İhtilal öncesi dönemde erkeklerin gölgesinde kalmış kadınların sessizce var olma mücadelesi bir yönüyle film. Marianne'nin ünlü bir ressam olan babasının ismiyle resimlerini imzalaması, Héloïse'in hiç tanımadığı bir erkekle evlendirilmesi, annesinin (Valeria Golino) çıkış yolunu bu evlilikte araması...
Ancak bu kaderi tersine çevirmeye çabalayan kadınlar var karşımızda.
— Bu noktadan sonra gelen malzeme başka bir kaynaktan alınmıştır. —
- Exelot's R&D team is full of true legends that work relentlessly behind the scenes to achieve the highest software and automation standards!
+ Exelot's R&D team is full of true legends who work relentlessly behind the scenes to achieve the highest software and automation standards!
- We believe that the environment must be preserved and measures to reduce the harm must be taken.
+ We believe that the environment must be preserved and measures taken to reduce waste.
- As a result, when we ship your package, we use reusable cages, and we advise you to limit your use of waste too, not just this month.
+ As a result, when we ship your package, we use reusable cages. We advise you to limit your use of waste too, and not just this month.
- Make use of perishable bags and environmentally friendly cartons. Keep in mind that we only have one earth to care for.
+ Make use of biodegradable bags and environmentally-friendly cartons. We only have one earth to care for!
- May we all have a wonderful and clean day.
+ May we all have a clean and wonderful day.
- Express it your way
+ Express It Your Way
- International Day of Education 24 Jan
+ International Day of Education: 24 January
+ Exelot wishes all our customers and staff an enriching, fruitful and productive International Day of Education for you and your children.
O dönemde isimleri pek de anılmayan ressam bir kadın olan Marianne'in tablolarını kurtarmak için ardından kendini denize atması, malikanenin hizmetçisi Sophie'nin (Luana Bajrami) bebeğinden vazgeçme isteği ve çabası, yüzünü görmeyi merakla beklediğimiz Héloïse'in dört nala uçuruma doğru koşup bir anda durması bu çabaların göstergesi.
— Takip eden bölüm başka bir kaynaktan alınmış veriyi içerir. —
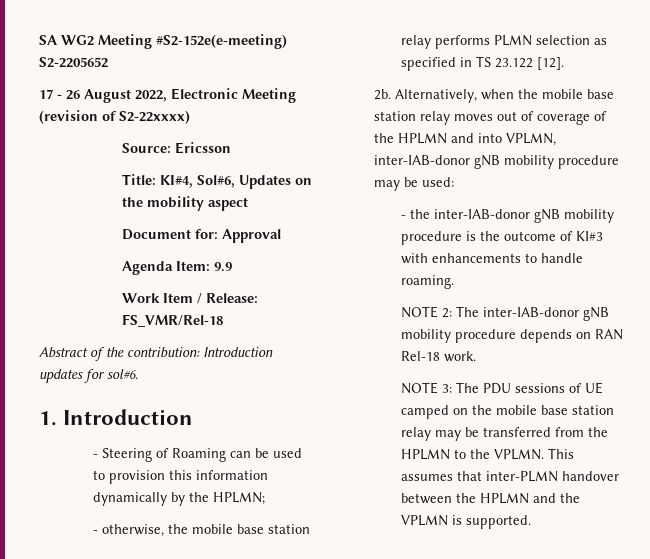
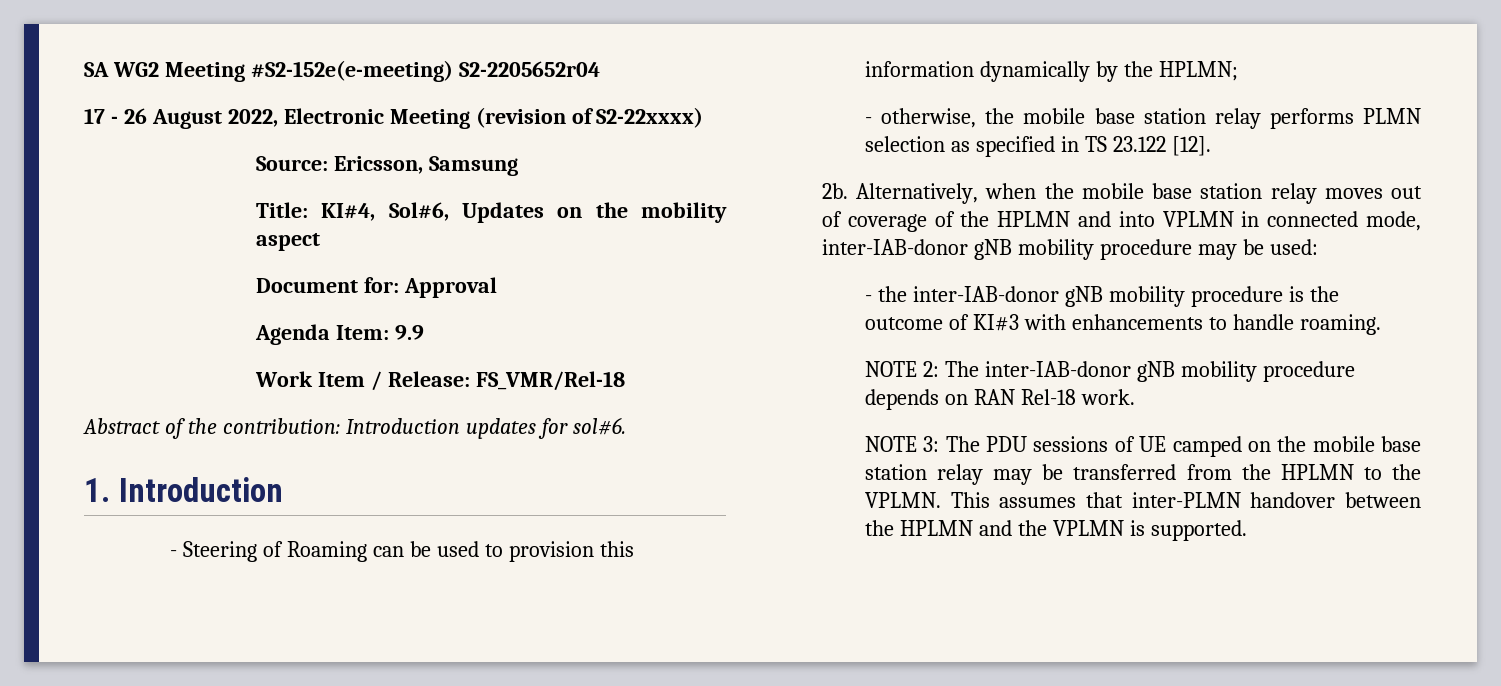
- SA WG2 Meeting #S2-152e(e-meeting) S2-2205652
+ SA WG2 Meeting #S2-152e(e-meeting) S2-2205652r04
- Source: Ericsson
+ Source: Ericsson, Samsung
- Alternatively, when the mobile base station relay moves out of coverage of the HPLMN and into VPLMN, inter-IAB-donor gNB mobility procedure may be used:
+ Alternatively, when the mobile base station relay moves out of coverage of the HPLMN and into VPLMN in connected mode, inter-IAB-donor gNB mobility procedure may be used:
Héloïse: Hep bunu yapmak istedim
Marianne: Ölmeyi mi?
Héloïse: Hayır, koşmayı.
Kendi yaralarının şifalarını da yine kendilerinde buluyorlar. Kontesin bir süreliğine evden ayrılmasıyla üç kadın – Marianne, Héloïse ve Sophie- aralarındaki sınıfsal farkın kendiliğinden yok olduğu basit bir düzen kuruyorlar ve birbirlerinin yoldaşı oluyorlar. Filmin en çarpıcı sahnesi de bu yoldaşlığın serpildiği bölümde yakalıyor izleyeni. Adadaki şifacı köylü kadınların ateş başında bir araya gelip şarap içtiği ve ilahi söylediği sahne, dingin geçen filmin en coşkulu sahnesi denilebilir. Tıpkı, filmde de önemli bir yeri olan Vivaldi'nin "Dört Mevsim" eseri gibi kimi zaman sakin kimi zaman coşkun.
Bakan kim, bakılan kim?
Bu süreçte Marianne'nin yaptığı portrenin de yavaş yavaş ortaya çıkmasıyla resmi yapanla resmi yapılanın arasında bakan ve bakılan ilişkisi güçleniyor. Tıpkı iki kadın arasındaki ilişki gibi... Ayrılık anına yaklaşırken bu sefer Marianne, kendisi için unutmamak adına yapıyor Héloïse'in resmini.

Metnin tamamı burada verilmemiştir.